Task to carry out
Go through the data and copy each line where the word "padding" shows up.

Web interface edit records
*****
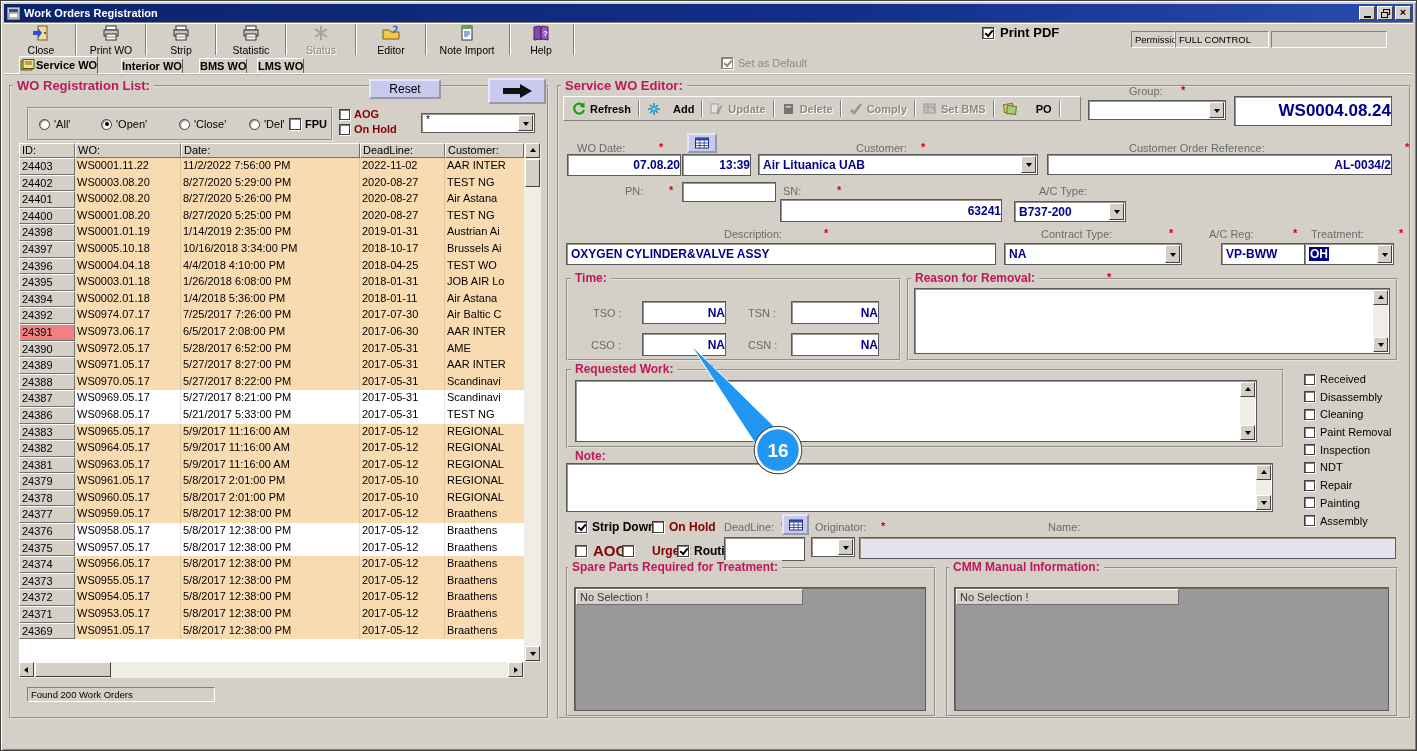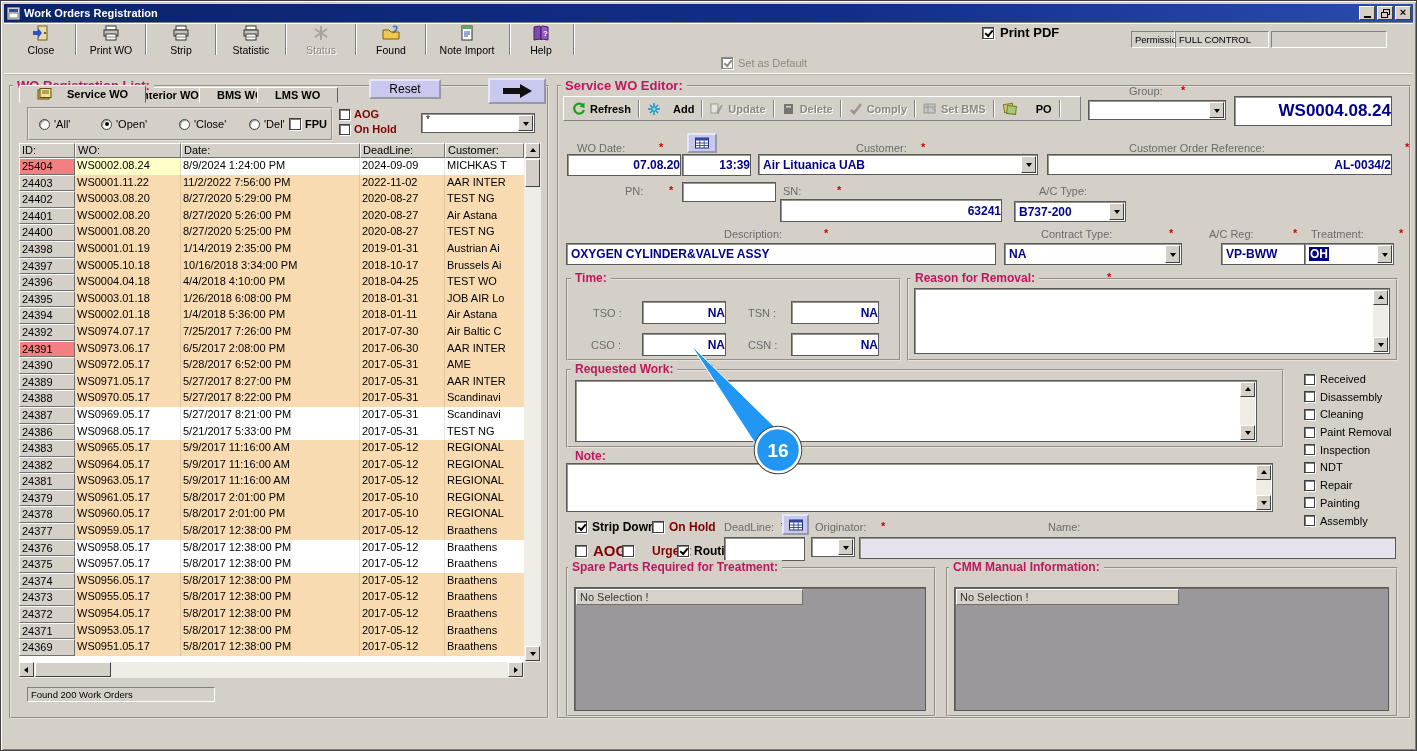--- a/index.html
+++ b/index.html
@@ -28,21 +28,21 @@
       border:1px solid #404040;box-shadow:inset 1px 1px 0 #808080, 1px 1px 0 #fff;flex:none;}
   .ck.checked::after{content:"";position:absolute;left:2px;top:2px;width:6px;height:3px;
       border-left:2px solid #000;border-bottom:2px solid #000;transform:rotate(-50deg);}
   .ck.gray{border-color:#8d897f;}
   .ck.gray.checked::after{border-color:#8d897f;}
   .sunkbox{background:#D4D0C8;border:1px solid;border-color:#808080 #fff #fff #808080;font-size:10px;
            display:flex;align-items:center;padding:0 3px;color:#000;}
   
   .tab{position:absolute;top:57px;height:16px;background:#D4D0C8;border:1px solid;
        border-color:#fff #606060 #D4D0C8 #fff;border-radius:2px 2px 0 0;display:flex;align-items:center;
-       gap:14px;padding:0 17px;font-size:11px;font-weight:bold;margin-top:29px;}
+       gap:0;padding:0 0;font-size:11px;font-weight:bold;}
   .tab.active{top:55px;height:18px;z-index:3;}
   .tabline{position:absolute;left:3px;right:3px;top:72px;height:2px;border-top:1px solid #fff;border-bottom:1px solid #b8b4ac;z-index:1;}
   
   .gb{position:absolute;border:2px groove #E6E2DA;}
   .gb-title{position:absolute;background:#D4D0C8;padding:0 4px;color:#be185d;font-weight:bold;font-size:13px;z-index:2;white-space:nowrap;}
   .gb-title.small{font-size:12px;}
   .req{color:#CC0000;font-weight:bold;font-size:11px;}
   .flabel{position:absolute;font-size:11px;color:#6b6b6b;white-space:nowrap;}
   
   .btn3d{position:absolute;background:#C9C9EF;border:2px outset #E6E6FA;display:flex;align-items:center;
@@ -196,21 +196,21 @@
     <span>Status</span>
   </div>
   <div class="tsep" style="left:354px"></div>
   <div class="tbtn" style="left:358px">
     <span>
         <svg viewBox="0 0 20 16" width="20" height="16">
           <path d="M2 5 L8 5 L10 7 L18 7 L18 14 L2 14 Z" fill="#F0C850" stroke="#806000"></path>
           <path d="M12 2 C15 0 17 2 15 5 L12 8" fill="none" stroke="#3868C8" stroke-width="1.5"></path>
         </svg>
       </span>
-    <span>Found</span>
+    <span>Editor</span>
   </div>
   <div class="tsep" style="left:424px"></div>
   <div class="tbtn" style="left:428px;width:76px">
     <span>
         <svg viewBox="0 0 16 16" width="16" height="16">
           <rect x="3" y="1" width="10" height="14" fill="#fff" stroke="#333"></rect>
           <rect x="3" y="1" width="10" height="3" fill="#60A860"></rect>
           <line x1="5" y1="7" x2="11" y2="7" stroke="#3050B0"></line>
           <line x1="5" y1="9" x2="11" y2="9" stroke="#3050B0"></line>
           <line x1="5" y1="11" x2="9" y2="11" stroke="#3050B0"></line>
@@ -321,27 +321,20 @@
   </div>
 
   <div class="th" style="left:18px;width:56px">ID:</div>
   <div class="th" style="left:74px;width:106px">WO:</div>
   <div class="th" style="left:180px;width:179px">Date:</div>
   <div class="th" style="left:359px;width:85px">DeadLine:</div>
   <div class="th" style="left:444px;width:79px">Customer:</div>
 
   <div class="tbody">
 
-  <div class="trow r-sel">
-        <div class="td id id-red">25404</div>
-        <div class="td wo">WS0002.08.24</div>
-        <div class="td date">8/9/2024 1:24:00 PM</div>
-        <div class="td dl">2024-09-09</div>
-        <div class="td cust">MICHKAS T</div>
-      </div>
       <div class="trow r-peach">
         <div class="td id">24403</div>
         <div class="td wo">WS0001.11.22</div>
         <div class="td date">11/2/2022 7:56:00 PM</div>
         <div class="td dl">2022-11-02</div>
         <div class="td cust">AAR INTER</div>
       </div>
       <div class="trow r-peach">
         <div class="td id">24402</div>
         <div class="td wo">WS0003.08.20</div>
*****
Exercise response
            display:flex;align-items:center;padding:0 3px;color:#000;}
-       gap:14px;padding:0 17px;font-size:11px;font-weight:bold;margin-top:29px;}
+       gap:0;padding:0 0;font-size:11px;font-weight:bold;}
   .gb-title{position:absolute;background:#D4D0C8;padding:0 4px;color:#be185d;font-weight:bold;font-size:13px;z-index:2;white-space:nowrap;}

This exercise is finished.